▶ What you are asked to do: Go through the records and set each one down exactly, skipping any picture.

▶ Data shown:
========================================================================

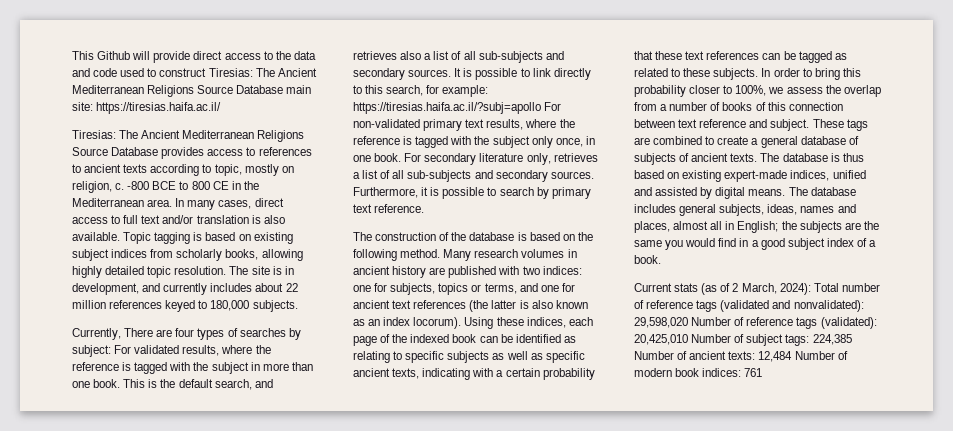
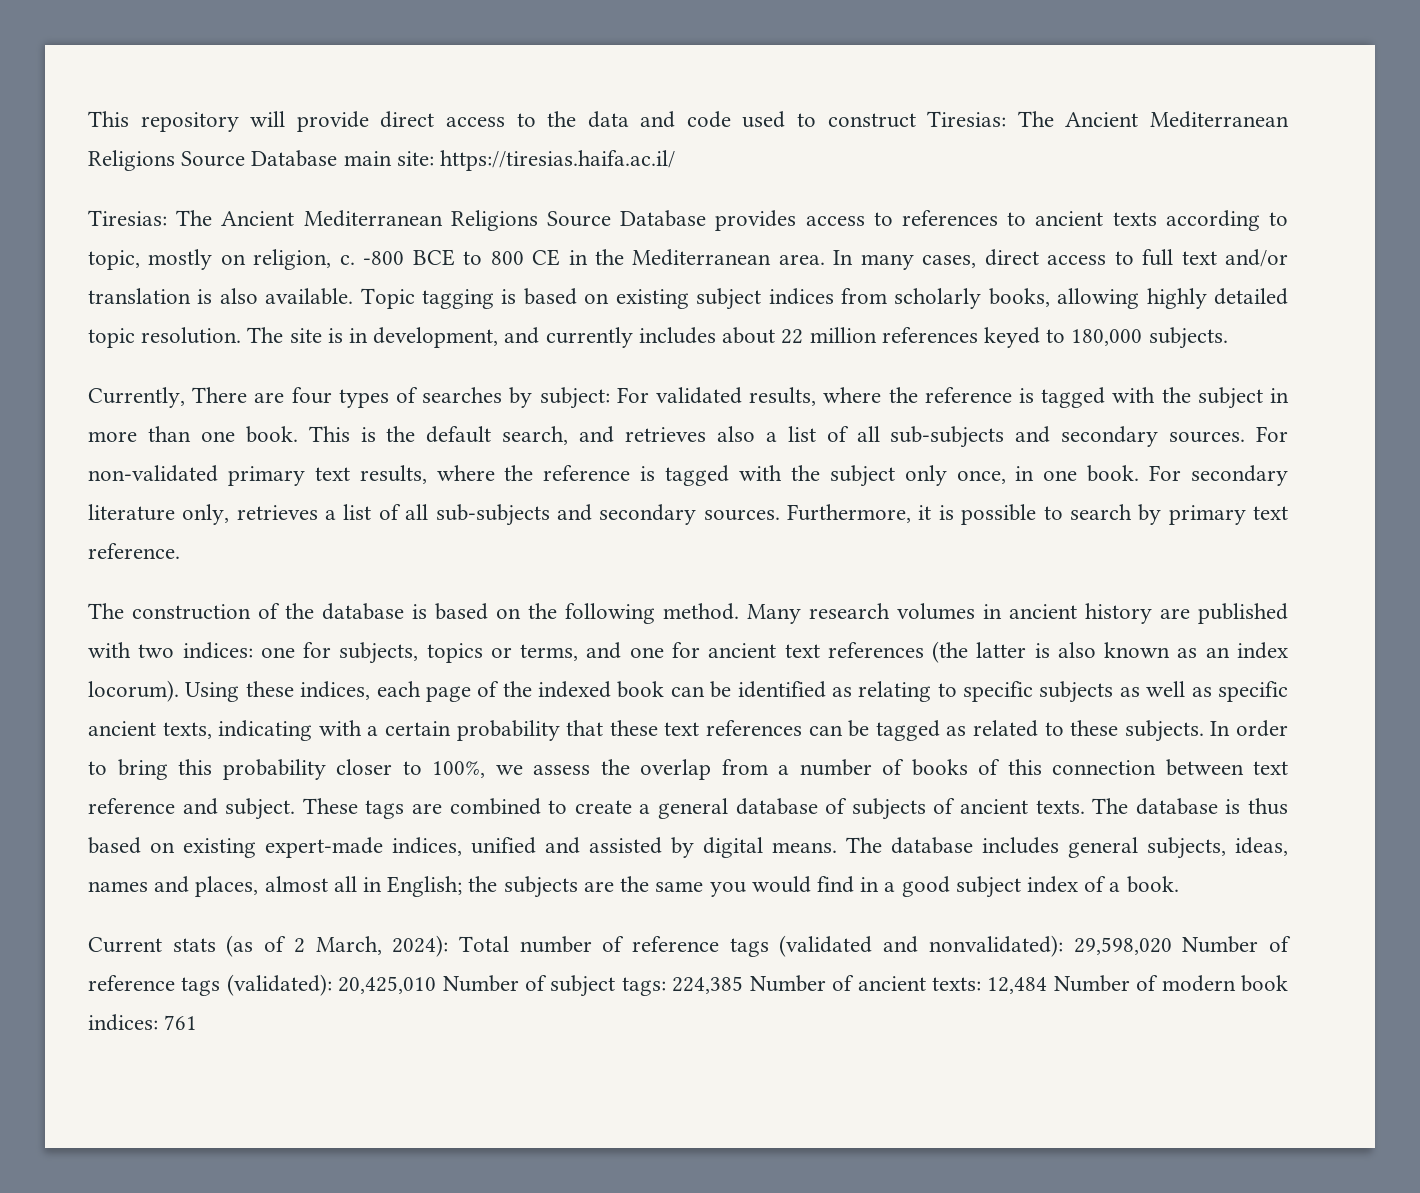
- This Github will provide direct access to the data and code used to construct Tiresias: The Ancient Mediterranean Religions Source Database main site: https://tiresias.haifa.ac.il/
+ This repository will provide direct access to the data and code used to construct Tiresias: The Ancient Mediterranean Religions Source Database main site: https://tiresias.haifa.ac.il/
- It is possible to link directly to this search, for example: https://tiresias.haifa.ac.il/?subj=apollo For non-validated primary text results, where the reference is tagged with the subject only once, in one book.
+ For non-validated primary text results, where the reference is tagged with the subject only once, in one book.

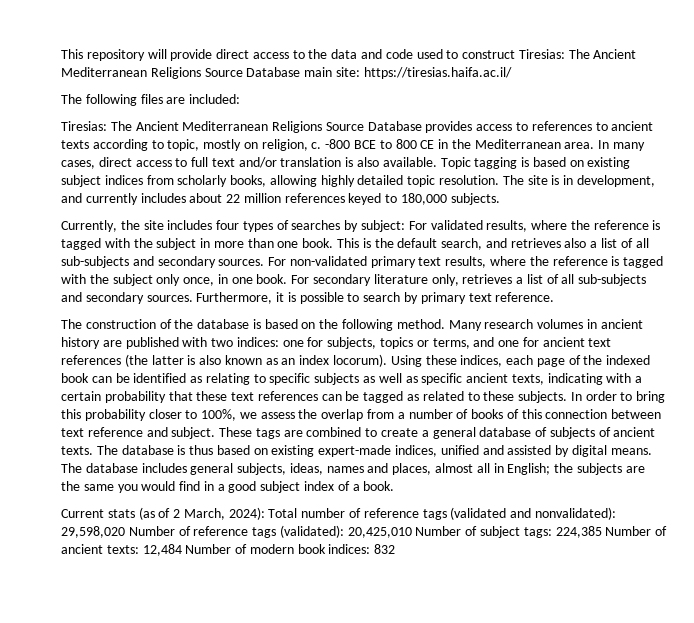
+ The following files are included:
- Currently, There are four types of searches by subject: For validated results, where the reference is tagged with the subject in more than one book.
+ Currently, the site includes four types of searches by subject: For validated results, where the reference is tagged with the subject in more than one book.
- Current stats (as of 2 March, 2024): Total number of reference tags (validated and nonvalidated): 29,598,020 Number of reference tags (validated): 20,425,010 Number of subject tags: 224,385 Number of ancient texts: 12,484 Number of modern book indices: 761
+ Current stats (as of 2 March, 2024): Total number of reference tags (validated and nonvalidated): 29,598,020 Number of reference tags (validated): 20,425,010 Number of subject tags: 224,385 Number of ancient texts: 12,484 Number of modern book indices: 832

========================================================================

▶ Response to the task:
- This Github will provide direct access to the data and code used to construct Tiresias: The Ancient Mediterranean Religions Source Database main site: https://tiresias.haifa.ac.il/
+ This repository will provide direct access to the data and code used to construct Tiresias: The Ancient Mediterranean Religions Source Database main site: https://tiresias.haifa.ac.il/
- It is possible to link directly to this search, for example: https://tiresias.haifa.ac.il/?subj=apollo For non-validated primary text results, where the reference is tagged with the subject only once, in one book.
+ For non-validated primary text results, where the reference is tagged with the subject only once, in one book.

+ The following files are included:
- Currently, There are four types of searches by subject: For validated results, where the reference is tagged with the subject in more than one book.
+ Currently, the site includes four types of searches by subject: For validated results, where the reference is tagged with the subject in more than one book.
- Current stats (as of 2 March, 2024): Total number of reference tags (validated and nonvalidated): 29,598,020 Number of reference tags (validated): 20,425,010 Number of subject tags: 224,385 Number of ancient texts: 12,484 Number of modern book indices: 761
+ Current stats (as of 2 March, 2024): Total number of reference tags (validated and nonvalidated): 29,598,020 Number of reference tags (validated): 20,425,010 Number of subject tags: 224,385 Number of ancient texts: 12,484 Number of modern book indices: 832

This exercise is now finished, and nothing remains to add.